WHAT IS NEEDED:
Give a single number in reply. It is the count of lines below that contain the string "from".

PROVIDED ENTRIES:
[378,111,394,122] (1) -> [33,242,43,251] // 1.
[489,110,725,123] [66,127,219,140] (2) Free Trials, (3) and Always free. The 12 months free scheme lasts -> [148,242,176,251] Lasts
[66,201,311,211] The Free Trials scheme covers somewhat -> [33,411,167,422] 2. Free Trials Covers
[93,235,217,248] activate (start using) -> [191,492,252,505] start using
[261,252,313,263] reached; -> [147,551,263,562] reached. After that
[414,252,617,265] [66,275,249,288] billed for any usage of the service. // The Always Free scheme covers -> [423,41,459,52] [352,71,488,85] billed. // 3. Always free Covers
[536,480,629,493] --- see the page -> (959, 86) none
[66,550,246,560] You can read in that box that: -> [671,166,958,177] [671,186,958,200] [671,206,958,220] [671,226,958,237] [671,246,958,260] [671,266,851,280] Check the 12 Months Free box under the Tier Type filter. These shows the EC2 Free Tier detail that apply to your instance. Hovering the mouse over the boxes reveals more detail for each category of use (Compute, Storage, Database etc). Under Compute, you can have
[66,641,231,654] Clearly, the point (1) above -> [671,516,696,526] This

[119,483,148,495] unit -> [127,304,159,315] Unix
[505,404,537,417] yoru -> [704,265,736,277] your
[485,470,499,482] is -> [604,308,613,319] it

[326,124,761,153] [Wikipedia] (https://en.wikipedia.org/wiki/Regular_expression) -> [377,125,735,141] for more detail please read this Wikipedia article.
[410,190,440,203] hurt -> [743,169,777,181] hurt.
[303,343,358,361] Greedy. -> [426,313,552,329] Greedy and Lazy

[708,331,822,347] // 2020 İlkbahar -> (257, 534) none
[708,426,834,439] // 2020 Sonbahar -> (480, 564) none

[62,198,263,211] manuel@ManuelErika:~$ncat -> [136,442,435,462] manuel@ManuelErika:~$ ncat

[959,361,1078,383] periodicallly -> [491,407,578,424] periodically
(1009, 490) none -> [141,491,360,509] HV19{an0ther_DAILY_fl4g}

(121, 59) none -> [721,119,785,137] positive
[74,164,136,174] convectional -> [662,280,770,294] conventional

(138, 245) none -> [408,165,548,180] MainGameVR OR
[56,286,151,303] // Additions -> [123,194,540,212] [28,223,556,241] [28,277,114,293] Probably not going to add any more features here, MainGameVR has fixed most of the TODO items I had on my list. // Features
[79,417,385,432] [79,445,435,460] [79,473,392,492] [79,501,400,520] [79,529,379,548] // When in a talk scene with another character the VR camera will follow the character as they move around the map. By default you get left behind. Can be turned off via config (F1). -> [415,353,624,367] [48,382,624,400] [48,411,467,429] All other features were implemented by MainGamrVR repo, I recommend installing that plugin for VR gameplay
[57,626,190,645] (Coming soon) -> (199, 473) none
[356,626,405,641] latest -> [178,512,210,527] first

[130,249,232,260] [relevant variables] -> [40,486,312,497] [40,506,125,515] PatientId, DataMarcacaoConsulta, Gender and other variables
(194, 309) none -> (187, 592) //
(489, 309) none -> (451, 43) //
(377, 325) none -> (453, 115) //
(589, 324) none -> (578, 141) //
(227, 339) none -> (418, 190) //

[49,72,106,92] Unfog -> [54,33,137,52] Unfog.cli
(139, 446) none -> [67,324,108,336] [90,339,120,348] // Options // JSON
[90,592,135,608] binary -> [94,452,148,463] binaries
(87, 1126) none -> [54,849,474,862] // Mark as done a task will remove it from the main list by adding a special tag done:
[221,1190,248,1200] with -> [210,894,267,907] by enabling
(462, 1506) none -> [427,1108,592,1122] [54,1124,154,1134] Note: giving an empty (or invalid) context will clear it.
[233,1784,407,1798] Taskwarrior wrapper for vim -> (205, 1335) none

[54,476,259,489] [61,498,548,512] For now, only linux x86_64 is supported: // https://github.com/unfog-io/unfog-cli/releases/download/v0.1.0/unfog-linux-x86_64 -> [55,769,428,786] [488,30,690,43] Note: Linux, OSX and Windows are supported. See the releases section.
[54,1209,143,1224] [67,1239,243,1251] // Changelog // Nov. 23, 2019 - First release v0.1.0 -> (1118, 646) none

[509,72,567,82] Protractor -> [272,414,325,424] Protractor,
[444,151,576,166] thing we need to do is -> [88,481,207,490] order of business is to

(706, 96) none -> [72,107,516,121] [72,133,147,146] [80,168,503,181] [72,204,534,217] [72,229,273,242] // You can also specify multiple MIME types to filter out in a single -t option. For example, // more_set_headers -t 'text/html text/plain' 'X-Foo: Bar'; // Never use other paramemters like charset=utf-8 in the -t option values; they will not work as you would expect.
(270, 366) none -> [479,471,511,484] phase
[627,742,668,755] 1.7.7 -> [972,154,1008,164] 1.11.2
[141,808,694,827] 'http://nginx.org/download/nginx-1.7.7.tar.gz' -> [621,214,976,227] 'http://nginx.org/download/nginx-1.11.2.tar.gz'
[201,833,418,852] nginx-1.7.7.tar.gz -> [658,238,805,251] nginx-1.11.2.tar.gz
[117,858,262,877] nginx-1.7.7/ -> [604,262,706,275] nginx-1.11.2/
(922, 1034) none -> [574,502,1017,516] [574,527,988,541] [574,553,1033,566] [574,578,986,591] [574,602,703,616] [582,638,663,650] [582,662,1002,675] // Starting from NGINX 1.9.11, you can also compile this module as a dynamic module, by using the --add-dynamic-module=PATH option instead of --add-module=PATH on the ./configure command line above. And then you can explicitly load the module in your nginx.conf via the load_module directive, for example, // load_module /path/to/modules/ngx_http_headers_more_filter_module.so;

RESPONSE AREA:
2